Introduction
It’s no secret that for better or worse, much of the news for which we rely on gets congregated and aggregated through social media networks. Most of all Twitter, at least in the world of cyber security. Both large and small companies use it to release press releases, security teams use it to publish their latest findings, and news of new disclosed bugs or CVEs get discovered often first on Twitter. CISA (US’s Cybersecurity and Infrastructure Security Agency) even posts news of new public advisories through Twitter via their official page.
However, Twitter can be a bit unreliable and ephemeral as platforms go. Important posts from minor accounts can easily go unnoticed, much to the dismay of anyone wanting to get a complete picture of the security landscape. Don’t get me wrong, it’s far better than visiting 30+ different web pages every time you want to check the latest InfoSec releases, but Twitter isn’t without its fair share of problems. For starters, retaining data from posts have been deleted is difficult, unlike the easily Wayback-Machine-able news website. Additionally, it’s advantageous to look beyond the surface level data of any given post (content of post, poster, et cetera), and compare with the overall trend (E.G. instead of just one or two posts are saying, what the overall community is saying about [X topic]). Twitter doesn’t natively provide this capability, and it really isn’t supposed to. It’s a social media site, not a data analysis tool. However, what if we combined the ubiquity of Twitter and other news feeds with the useful data analysis tools we all know and love. That’s the purpose of this post, and it’s associated code repository: https://github.com/benjaminhays/news2data/tree/main.

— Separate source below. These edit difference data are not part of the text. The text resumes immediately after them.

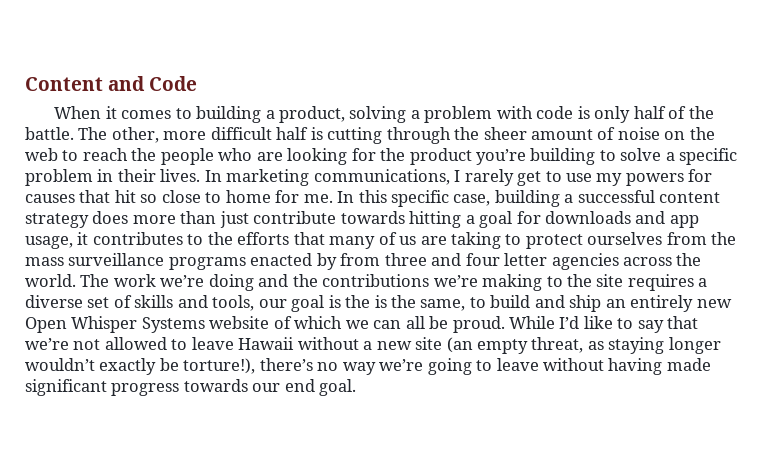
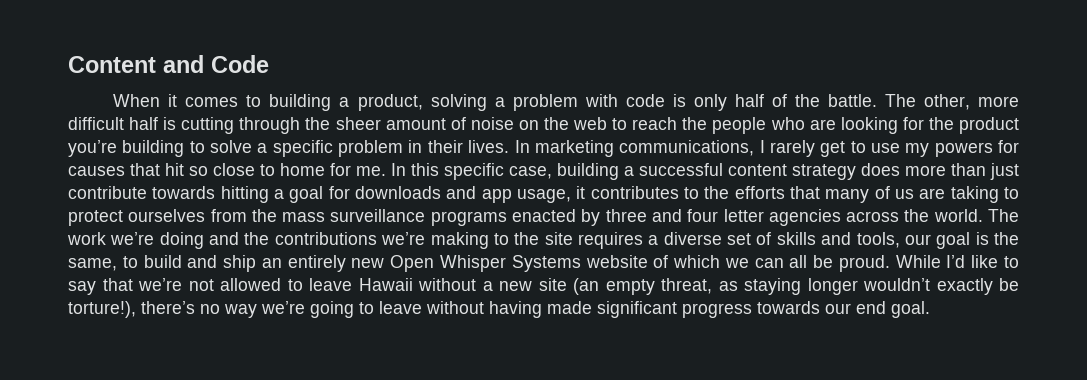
[340,253,381,266] from -> (601, 217) none
[374,295,417,308] is the -> (1020, 238) none

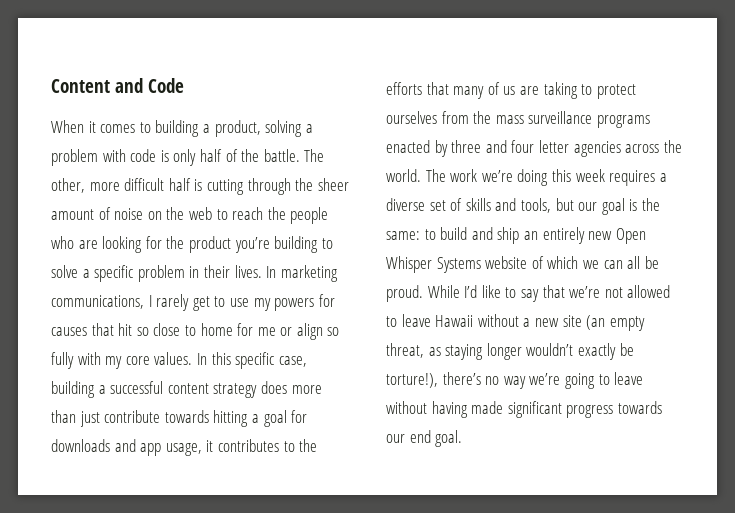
[356,166,386,176] me. -> [257,323,340,340] [51,352,193,369] me or align so fully with my core values.
[209,232,573,249] and the contributions we’re making to the site -> [551,169,605,182] this week
(900, 240) none -> [555,198,574,211] but
[68,258,117,271] same, -> [386,231,420,240] same:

/home/bhays/news2data$ tree .
.
|-- LICENSE
|-- README.md
|-- docker-compose.yml
|-- feeds
| |-- news.py
| `-- twitter.py
|-- ingestion
| `-- elasticsearch.py
`-- main.py
2 directories, 7 files
Methodology
I choose Elasticsearch/Kibana as the the data analysis tool for this project, mostly just because of personal preference and experience using the tool. The code is very easily modified to support any database or tool, and it was designed this way very much purposely. I also explicitly chose Python as the language to implement the tool, primarily because performance isn’t a major concern and I was trying to avoid writing too much code that’d overcomplicate the whole ordeal. The program itself though could be fairly ported to any language or library of choice. Lastly, I chose to avoid the official Twitter API itself, due to it’s monetary cost in favor of using RSS feed data from third-party instances (see: Nitter). This way I avoid both the dubiously legal and unethical practice of scraping and avoid the stringent API fees associated with the paid Twitter API. I specifically chose RSS both for it’s reliability, but also because it doesn’t put any undue load on Nitter’s (or Twitter’s) servers, as my program functions identically to a RSS feed reader, just with an alternative payload that uploads the “news” data to Elasticsearch.
Implementation
During the programs run time, the code first parses the associated .env
file containing all the relevant configurations. Here’s the default .env
file distributed with the repo:
ES_PORT=9200 # Change this
ES_HOST=127.0.0.1 # Change this
# Data feeds
TWITTER_SOURCES=CISACyber,NISTcyber,SonicWallAlerts,Unit42_Intel
RSS_SOURCES=https://www.bleepingcomputer.com/feed/,https://www.theregister.com/security/headlines.atom,https://thehackernews.com/feeds/posts/default,https://www.cisa.gov/cybersecurity-advisories/all.xml
Then, it downloads all of the feeds (from Twitter or else where), then parses and normalizes them into one unified JSON-serialized file. This is done using the python-requests library, among others. Some minor adjustments had to be made to avoid bot-detection, but once a proper User-Agent
and browser session were established, no other complications arose.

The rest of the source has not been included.